A week ago I had a trip out to Arley Hall and Gardens. I'd never been there before but it turned out to be well worth the trip. It has a number of different types of garden and planting and I think that spring is probably a really good time to visit, though I am sure other parts of the garden will come into their own later.
We started in the woodland garden which is packed full of rhododendrons, azaleas and magnolias with a sprinkling of spring flowers.
The weather was kind to us but parts of this garden can be muddy, so be warned! There were very few people around, as you can see so it was a very refreshing walk in green surroundings.
Around the main buildings are the more formal gardens. This one had some lovely tulips still hanging on and some flowering herbs, but probably the main event here will be the roses you can see in the picture.
Next door is the walled kitchen garden, with some of the best examples of trained fruit trees I have seen in a long time. This apple is a beautiful example. The garden is huge so there were lots of trees along the side - apples, pears, cherries. In the middle were some vegetable beds and an ornamental walk.
For the fruit and vegetable grower, this kind of conservatory is a dream! Along the back wall are a number of old and well tended fruit trees - fig, apricot, peach etc. A rare sight these days and clearly a hangover from the earlier big house gardening traditions. Nice to see an old tradition being maintained.

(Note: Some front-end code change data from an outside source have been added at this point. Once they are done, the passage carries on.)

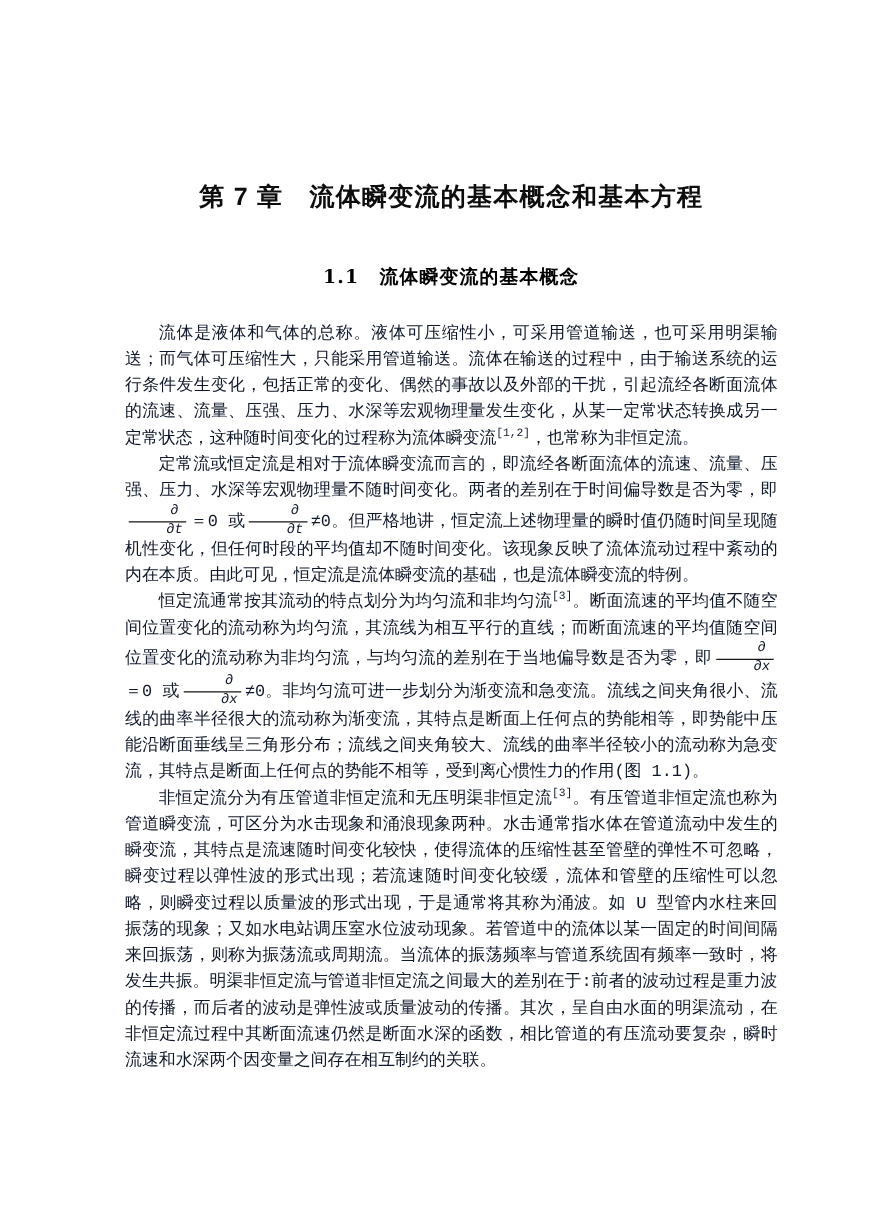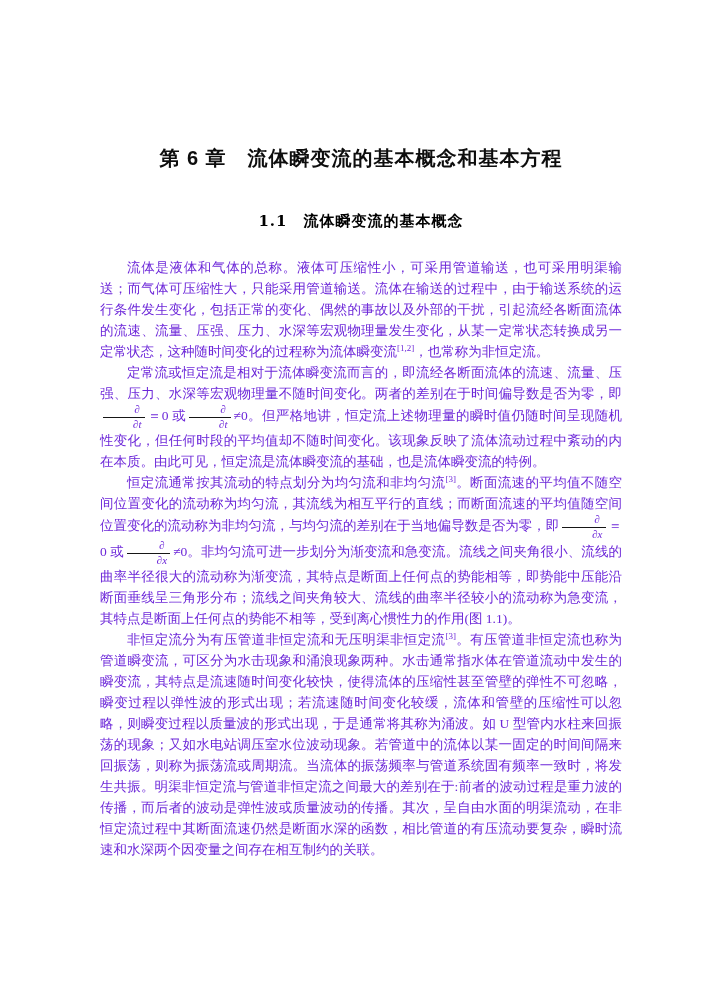--- a/index.html
+++ b/index.html
@@ -75,7 +75,7 @@
 <body>
 
 <div class="page">
-  <h1 class="chapter-title">第 6 章　流体瞬变流的基本概念和基本方程</h1>
+  <h1 class="chapter-title">第 7 章　流体瞬变流的基本概念和基本方程</h1>
   <h2 class="section-title">1.1　流体瞬变流的基本概念</h2>
   <div class="body-text" id="paragraphs">
       <p class="para">流体是液体和气体的总称。液体可压缩性小，可采用管道输送，也可采用明渠输送；而气体可压缩性大，只能采用管道输送。流体在输送的过程中，由于输送系统的运行条件发生变化，包括正常的变化、偶然的事故以及外部的干扰，引起流经各断面流体的流速、流量、压强、压力、水深等宏观物理量发生变化，从某一定常状态转换成另一定常状态，这种随时间变化的过程称为流体瞬变流<sup class="ref">[1,2]</sup>，也常称为非恒定流。</p>

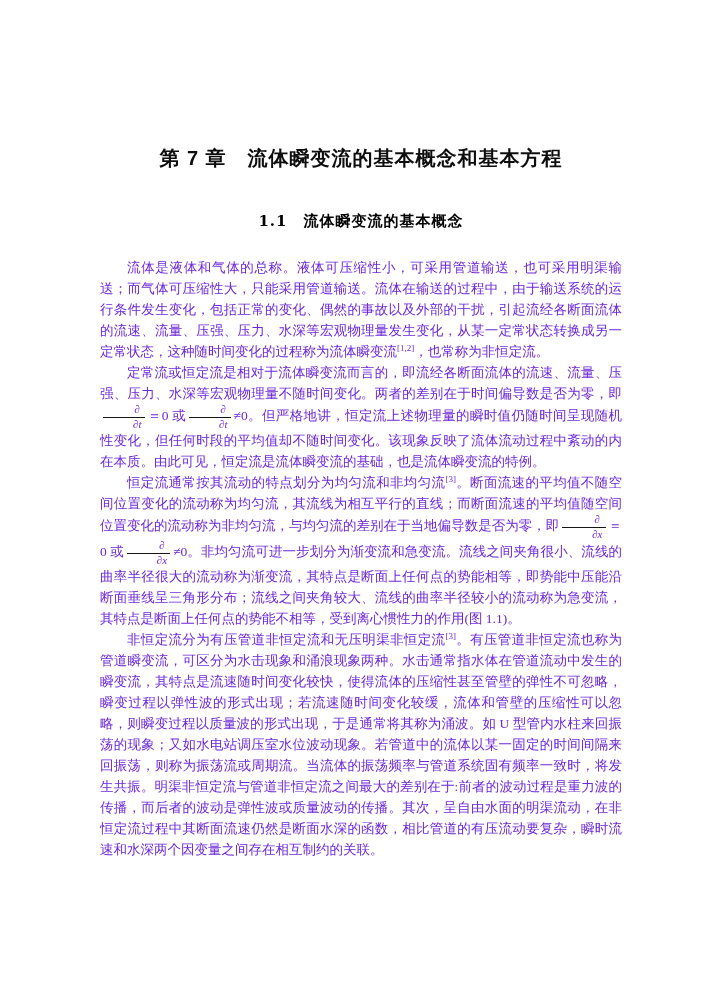--- a/index.html
+++ b/index.html
@@ -37,11 +37,11 @@
     color: #000000;
   }
   .body-text {
-    font-family: Liberation Serif, serif;
+    font-family: Liberation Mono, monospace;
     font-size: 13.5px;
     line-height: 21px;
     text-align: justify;
-    color: #6d28d9;
+    color: #0f172a;
   }
   .para {
     margin: 0;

Next to the kitchen garden is another walled garden, this time with ornamental planting and buzzing with nesting bird. In the centre of this picture is a fountain.
Here's a picture along one edge, it doesn't take in the full length but you do get an idea of the scale. There is a great variety of colours and textures in the planting.
This long walk is one of their treasures, with spectacular topiary on both sides, but particularly on the right side where it makes a complete wall. If you look carefully in the distance you can see a man mowing the grass. A lot of work here. This border will be at its best in June/July I think, given the cold spring.
Another small garden nearby has a sunken feature with more small scale planting but surrounding by large topiary. Quite spectacular.
In between the sunken garden and this one is a stretch of roses, which were not flowing so I missed them out of my photos. This garden is a classic late 19th century rock and water garden,with meandering paths bordered by rhododendrons and azaleas, with a rather lovely and very old Japanese maple as a feature. This garden does need a little restoration at its outer edges but in spring it is quite lovely.
All in all, well worth a vist.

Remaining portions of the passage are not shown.